Making on call better
What do you do if your on call is a dumpster fire? There’s a handful of ways to improve this process and if you have executive and leadership buy in this is absolutely possible to improve.1
The rule for improving on call long term is to be actionable about a page. An ignored page is one that will come back. There are four actions that should be considered every single time a page occurs
Tune - If the alert is too sensitive, tune it. Should the alert page you at all? Is it actually important that someone at 2am gets up to look at this? Should you adopt a multi tiered paging model of business hours vs off-hours paging? I discuss topic this in my book “Building a Startup - A primer for the individual contributor” in depth (due to be released this spring).
Remove - Ask yourself, does this alert even need to exist. If you just ack the alert and it goes away, or you mute it and move on, then delete it. Be ruthless in your decisioning.
Fix - Regardless if the alert was real or not, is there a way to fix the underlying issue? If a queue is backing up and you are alerting on it, a fix can be to auto scale workers based on queue size. If a 3rd party provider is failing with 429’s (rate limited) can you slow down your request rate programmatically? What other ways can you do to make your system more resilient. Can you detect errors ahead of time and react to them? Can you repair broken data automatically? Can you use twilio to call the support of a bad banking processor partner2?
Escalate - If the world is actually on fire the on call person is not going to fix this themselves and needs to put the bat-signal up. This is the only acceptable time something should page someone in my mind.
There is no world where a page does result in one of these actions. Teams that don’t take action are doomed to have tough on call rotations, and that breeds resentment and burnout. Teams that ignore pages or do an “ack and wait” model since things “tend to resolve themselves” are basically telling each other “we don’t value your time”.
Alerts that actually do fire should include information about why they were set up in the first place. What are they monitoring, why are they monitoring it?
Runbooks3 are common to include on alerts, but in my mind the runbook should not be “here is how you fix it”, instead the runbook should be “here is how you validate the severity of this and get more details”. If the runbook describes a step by step situation to solve a page can it be programmatically enforced? Obviously some things like “the MySQL instance needs to be restarted because this rare scenario has occurred” is not worth programmatically controlling but this alert should also be extraordinarily rare!
Reacting to pages takes a lot of work, especially if they’ve been neglected for a long time. But it is possible to make improvements, the team just needs to be militant about responding to each and every one. Avoid the temptation to have dedicated time to improve things, that never works. When you fall into the trap of doing “let’s have a sprint where we just squash bugs” you’re telling the team that reacting continuously doesn’t matter and that it’s ok to ignore things when its not part of regular scheduled programming.

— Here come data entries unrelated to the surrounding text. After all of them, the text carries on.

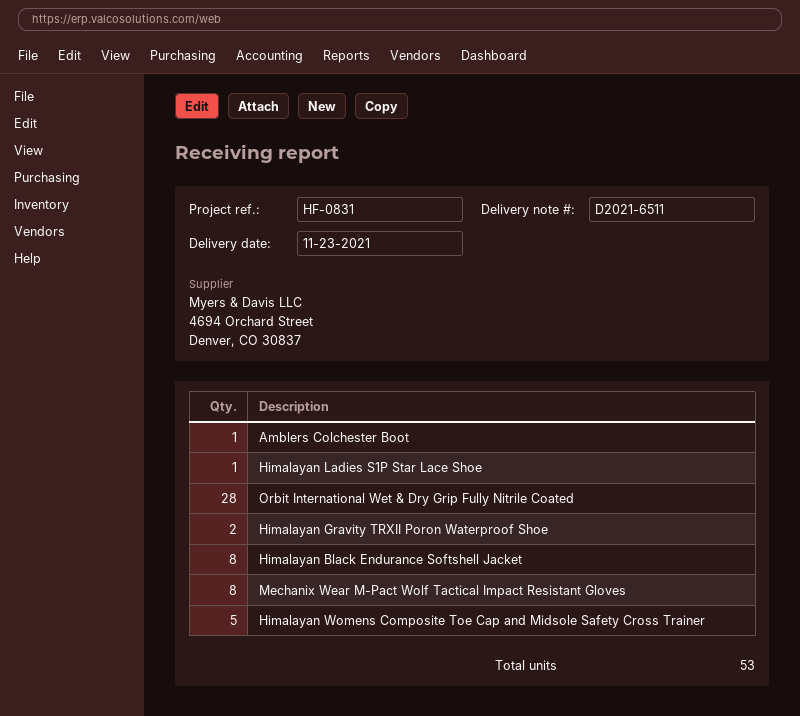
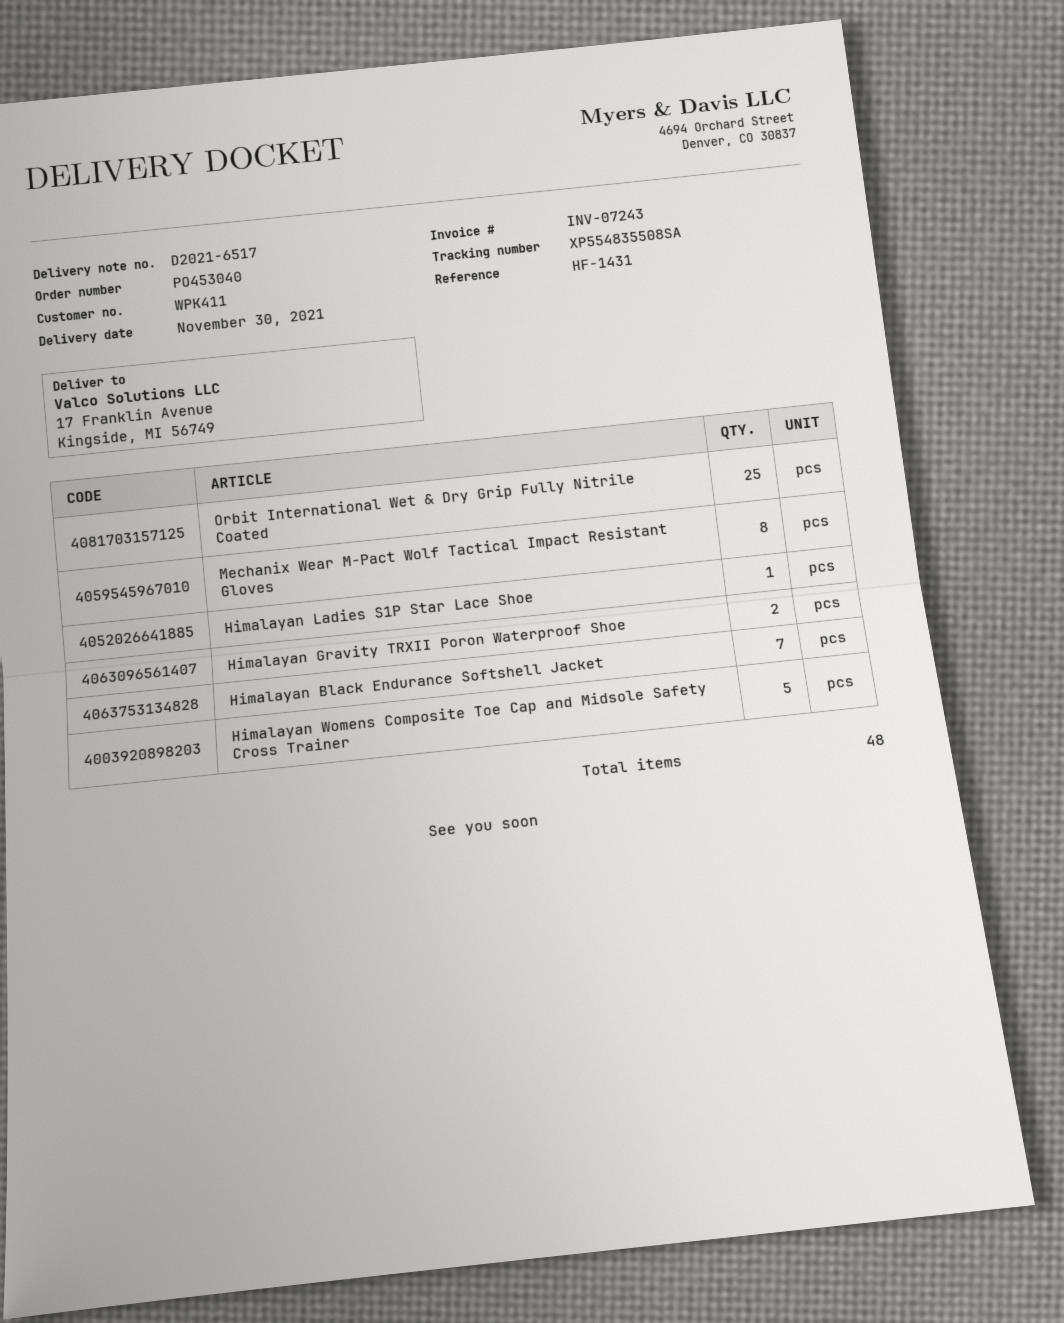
delivery note number: D2021-6511 -> D2021-6517
delivery date: 2021-11-23 -> 2021-11-30
reference: HF-0831 -> HF-1431
Amblers Colchester Boot: 1 -> none
Orbit International Wet & Dry Grip Fully Nitrile Coated: 28 -> 25
Himalayan Black Endurance Softshell Jacket: 8 -> 7
total quantity: 53 -> 48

To me, off hours pages should be treated like a catastrophe. It’s all-hands-on-deck the next morning if a page happened and the entire world isn’t melting. Every person on the team should be clamoring to make improvements, because it’s could very well happen on their watch next time!
If an incident does happen the team needs to do work to make sure that the cause of that incident can’t ever happen again. I like to frame a lot of my architectural decisions in how much I hate getting paged. I mull on every failure mode and whether the system is resilient enough to handle it. In the beginning it feels a little like whack-a-mole, plugging holes as you find them. But over time, systems become hardened, almost bullet proof, if teams actually follow through on it.
With practice this mindset becomes part of every system design, so you build resilient systems first instead of building reactive systems that need to become resilient later.
Conclusion
Investing time and energy into improving the on call process can massively impact the morale of a team. Not to mention this is a huge selling point in recruitment - if you care about the on call process people will clamor to join your team, and you can encourage the best and brightest to do their best work with fewer distractions.
A large part of the on call process is cultural - what does your team care about and how do they prioritize their work? Teams that don’t iterate and action on the on call process tend to sink under their own weight and it becomes a self fulfilling cycle of failure. Pages get ignored, then real issues get missed, incidents take longer to resolve, leadership gets frustrated, the team feels more pressure, goto 1.
With focus and determination, the on call process can be easy and forgettable!
If you don’t have buy in, then leave. You must have support to make improvements otherwise things cannot improve. It’s sad to say but it’s well known that most people leave bosses, not jobs.
I actually did this. They kept telling us to call their support anytime they had an outage, but why should I wake up at 2am to call them? Computers are cool as hell, use them!
A runbook is just a description of steps